Copy all lines below containing "courses".

[Start of section]

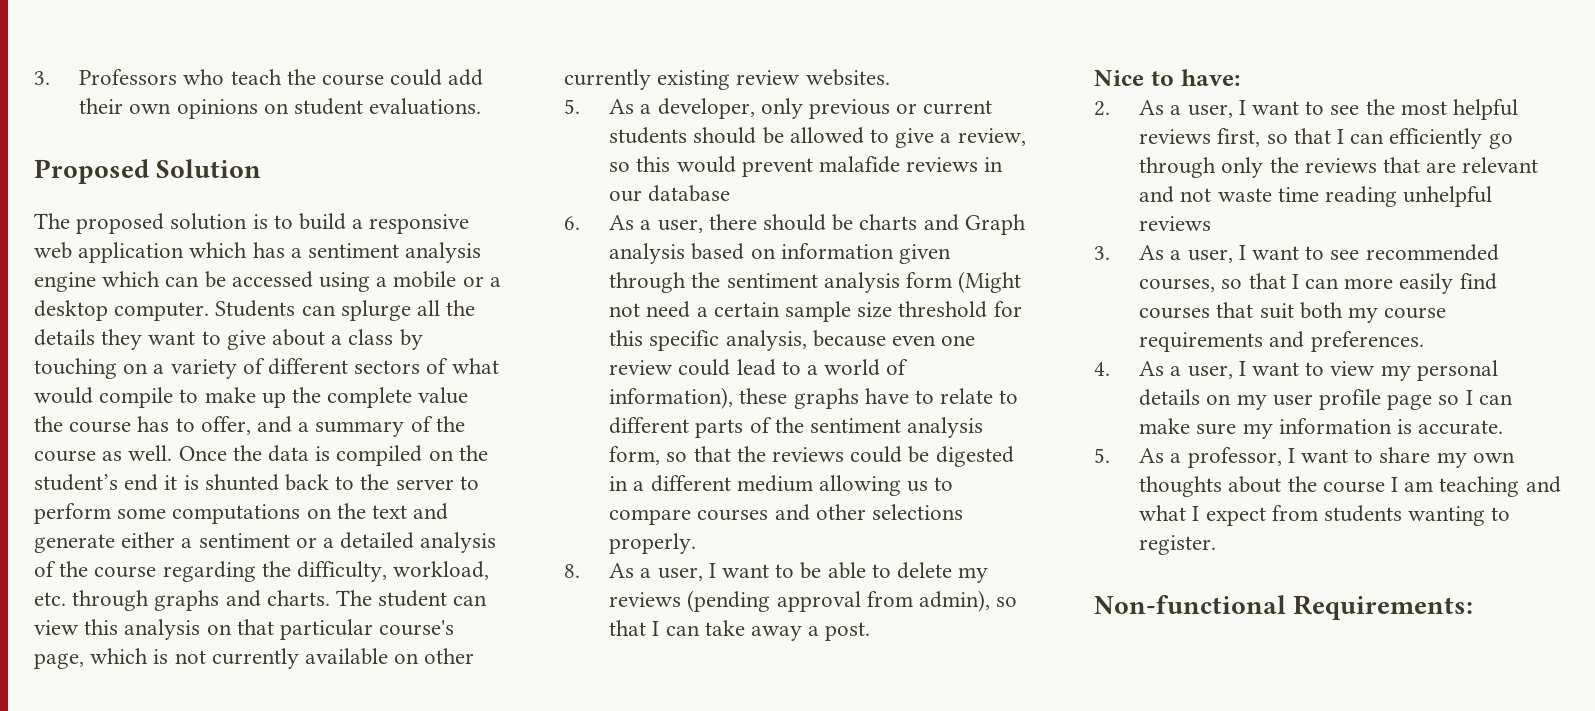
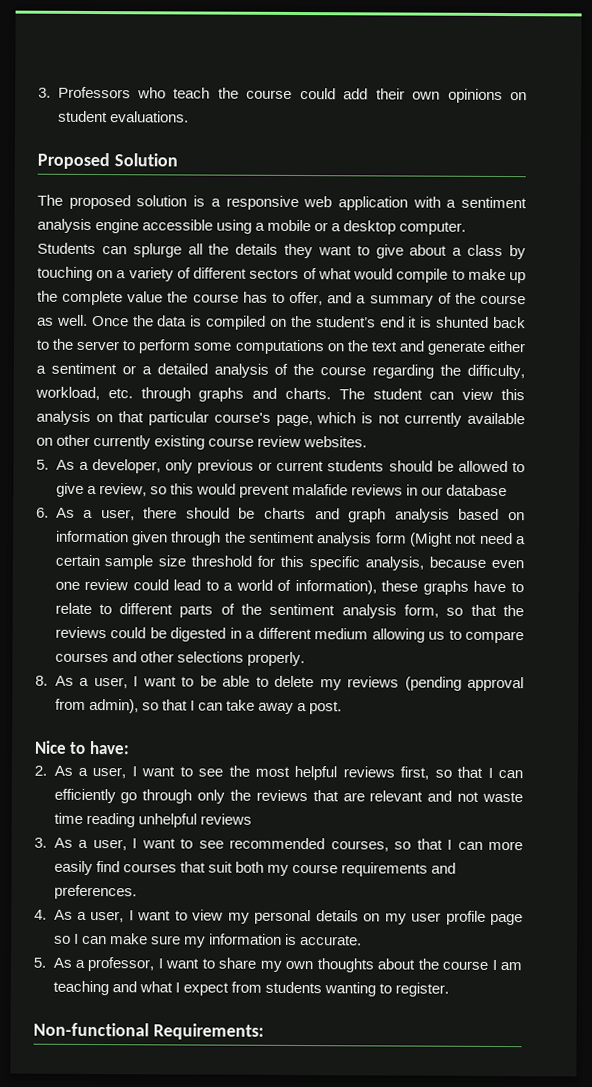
- The proposed solution is to build a responsive web application which has a sentiment analysis engine which can be accessed using a mobile or a desktop computer.
+ The proposed solution is a responsive web application with a sentiment analysis engine accessible using a mobile or a desktop computer.
- The student can view this analysis on that particular course's page, which is not currently available on other currently existing review websites.
+ The student can view this analysis on that particular course's page, which is not currently available on other currently existing course review websites.
- 6. As a user, there should be charts and Graph analysis based on information given through the sentiment analysis form (Might not need a certain sample size threshold for this specific analysis, because even one review could lead to a world of information), these graphs have to relate to different parts of the sentiment analysis form, so that the reviews could be digested in a different medium allowing us to compare courses and other selections properly.
+ 6. As a user, there should be charts and graph analysis based on information given through the sentiment analysis form (Might not need a certain sample size threshold for this specific analysis, because even one review could lead to a world of information), these graphs have to relate to different parts of the sentiment analysis form, so that the reviews could be digested in a different medium allowing us to compare courses and other selections properly.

[End of section]

> **ANSWER AREA**:
- 6. As a user, there should be charts and Graph analysis based on information given through the sentiment analysis form (Might not need a certain sample size threshold for this specific analysis, because even one review could lead to a world of information), these graphs have to relate to different parts of the sentiment analysis form, so that the reviews could be digested in a different medium allowing us to compare courses and other selections properly.
+ 6. As a user, there should be charts and graph analysis based on information given through the sentiment analysis form (Might not need a certain sample size threshold for this specific analysis, because even one review could lead to a world of information), these graphs have to relate to different parts of the sentiment analysis form, so that the reviews could be digested in a different medium allowing us to compare courses and other selections properly.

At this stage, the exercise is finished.